They approached Joe.
Derek had initially frozen unsure what to do, his training had sent the
thought to his fingers to squeeze, shoot the intruders. He hadn't, his
finger couldn't. The two men approached Joe and started to speak to one
another. Derek could see Joe's face, pleading without begging for his
life to be spared. The other two scavenged the dead for weapons,
valuables, and trophies of their hunt.
Derek still had to wait for his training to click in, the sweat of his
body had dried up, he could no longer sense his feet, fingers or hear
himself breathe. Nothing.
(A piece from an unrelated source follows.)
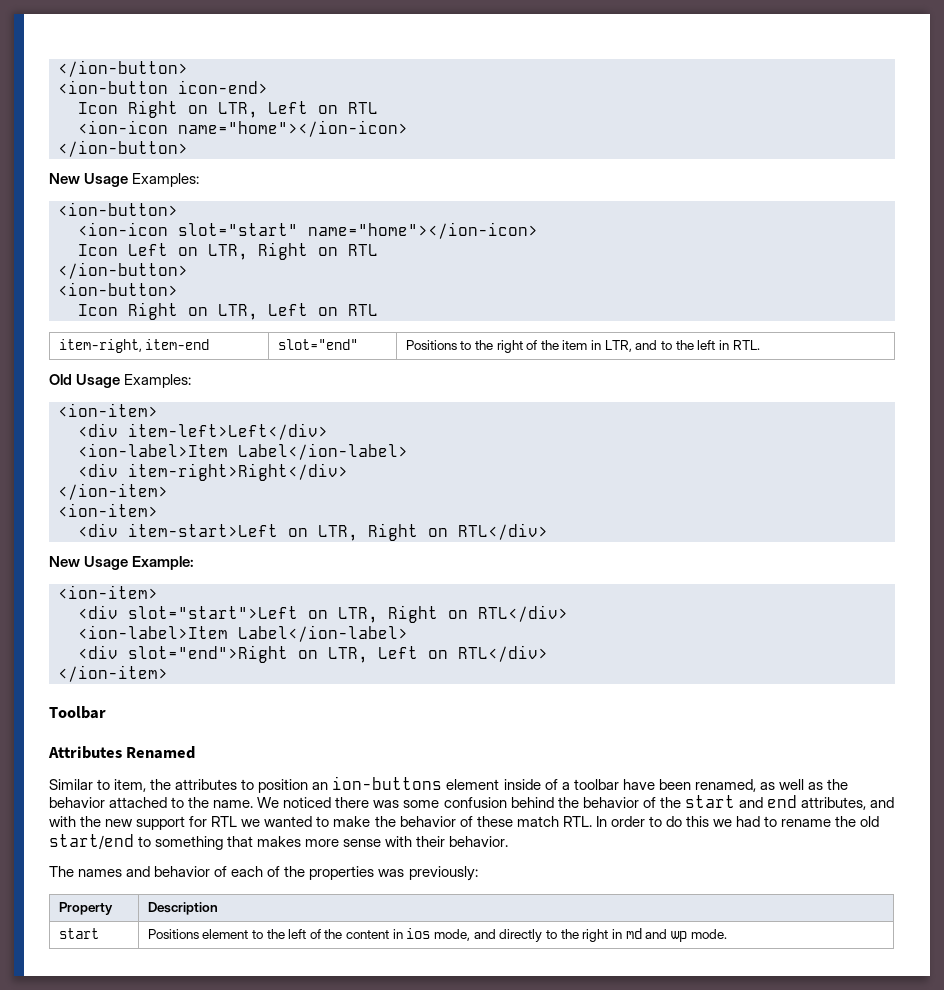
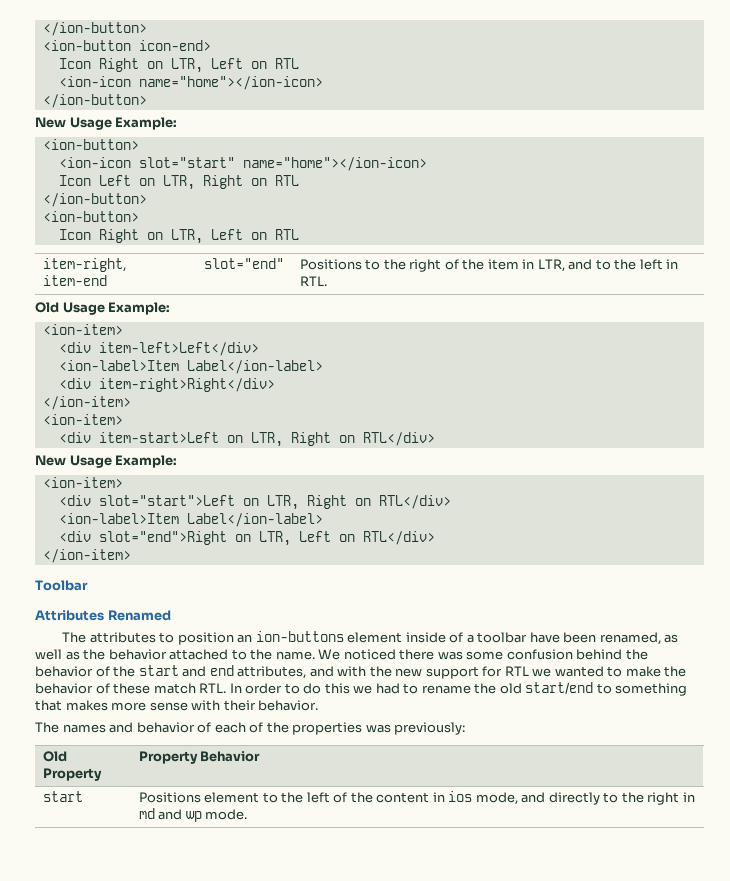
[132,173,200,187] Examples: -> [115,117,178,130] Example:
[124,374,192,388] Examples: -> [108,302,171,315] Example:
[49,779,172,792] Similar to item, the -> [62,632,87,643] The
(478, 873) none -> [42,751,67,762] Old
[147,902,218,915] Description -> [138,751,261,764] Property Behavior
The two men talked for what felt like ages,
Joe silent, praying. The leader appeared to be the one with the Sten
gun, who had shot Derek's compatriots. The leader motioned to the rusty
dagger man to bayonet Joe, he motioned with his gun demonstrating how
to skewer Joe and drag out his entrails. The other militia man was
shaking his head. Derek clicked and pulled the trigger, some how they
had forgotten him, thought he would have run as far away as possible,
like they would have. Derek sent a spray of pent up anger with the
burst of bullets. Bullets struck the leader in his midriff, one bullet
smashed his hip and burst his bladder, another bullet lodged in his
stomach, he was to die a painful and slow death. The shaking head of
the bayonet man had stopped shaking when a bullet entered his ear and
exited through the lower nose. A second pull of the trigger hailed
death to the other two militia men. They had time to turn and motion to
run but were cut down before their legs had received the message to
move. Spines, bones snapped and hearts pumped but for a few moments
more. Their lungs gargled their last breaths a few seconds later. In an
instant it was all over. Derek surveyed the carnage, he burst into
tears, sobbing he realised that Joe had been hit by his bullets too. He
was lying motionless, a prayer across his face. Derek heard the
helicopter engines and sunk his head in his arms. His rifle perched on
the wall, smoking from its exertion. Derek had killed for the first
time.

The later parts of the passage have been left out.